SPASM (and therefore GASPS, as used in this study) considers only a single point for each C
and sidechain. With most catalysis carried out by sidechains (Bartlett et al., 2002), we believe the inclusion of the sidechains allows for better characterization of functional sites than if only the backbone placement were considered. Motifs could be represented with more precision by using the location of chemical groups, or even individual functional atoms. However, given the variability in placements of functional atoms in crystallographic structures, (DePristo et al., 2004; Torrance et al., 2005), approximating the entire sidechain by a single rigid point may be more appropriate.
4.2 Location of functional information
GASPS makes no assumptions about the location of functional information except that it can be resolved to individual residues and that it will be relatively well conserved. The observed correspondence between information useful for classification and functionally significant residues is a result of the choice of positive sets based on shared chemical activities used in this study. The use of GASPS on sets based on other shared characteristics, such as homology, binding partners or cofactors, may identify the residues most attributable to those shared characteristics.

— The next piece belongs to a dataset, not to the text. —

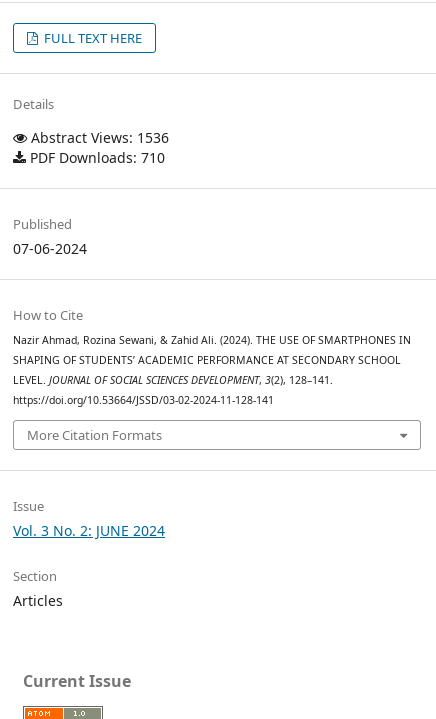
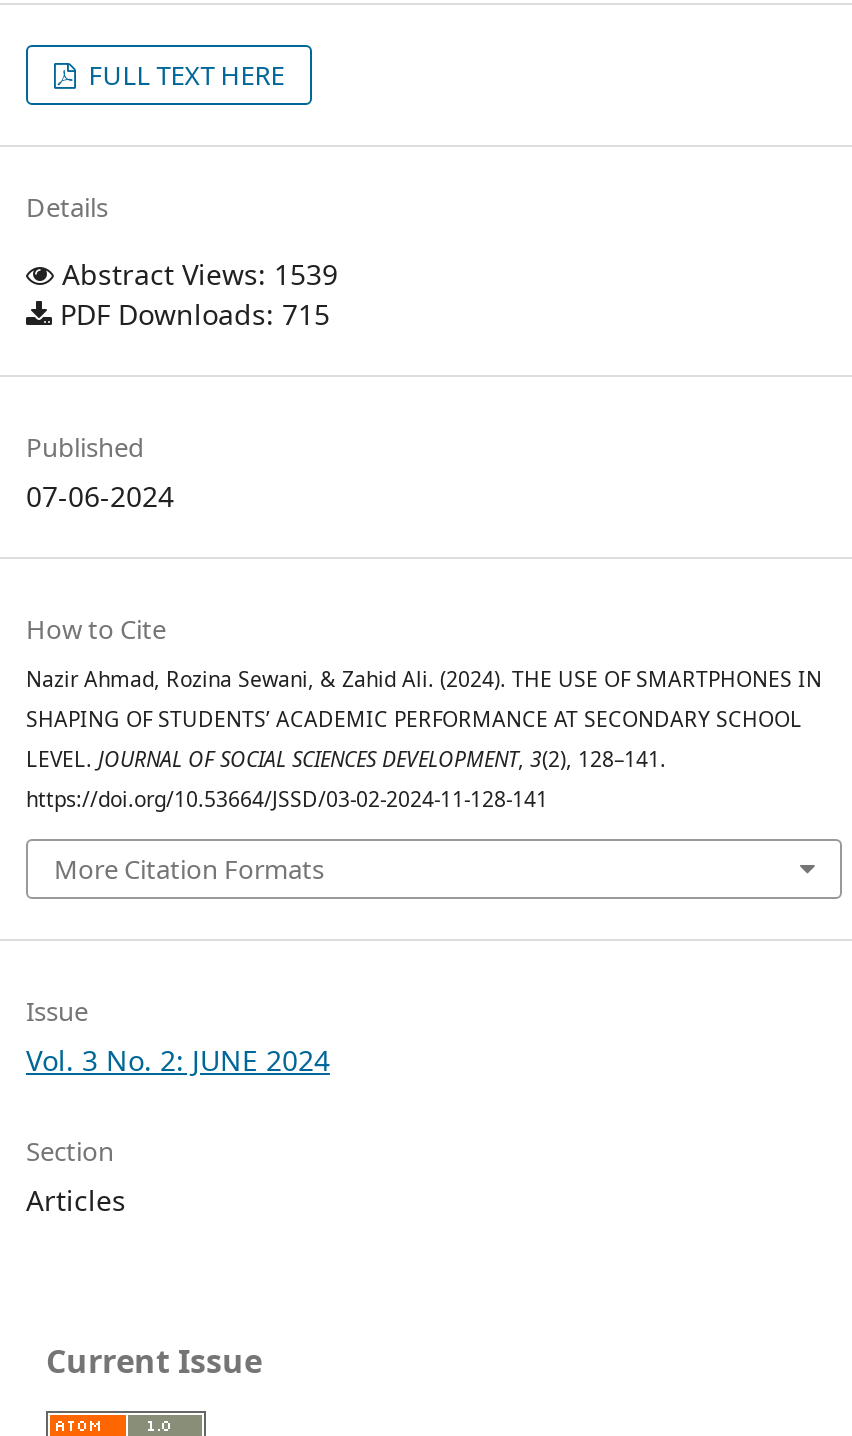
[27,128,169,147] Abstract Views: 1536 -> [54,255,338,293] Abstract Views: 1539
[26,148,165,167] PDF Downloads: 710 -> [52,295,330,333] PDF Downloads: 715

It should be noted that the motifs generated by GASPS may not be the only, or even the most informative structural features. GASPS is expected to miss informative structural features if the features are either inconsistent between members of the group, such as the substituted residues in HADS, or if the features are not based on individual sidechains such as backbone interactions or helix dipoles. The CS results provide a case in point.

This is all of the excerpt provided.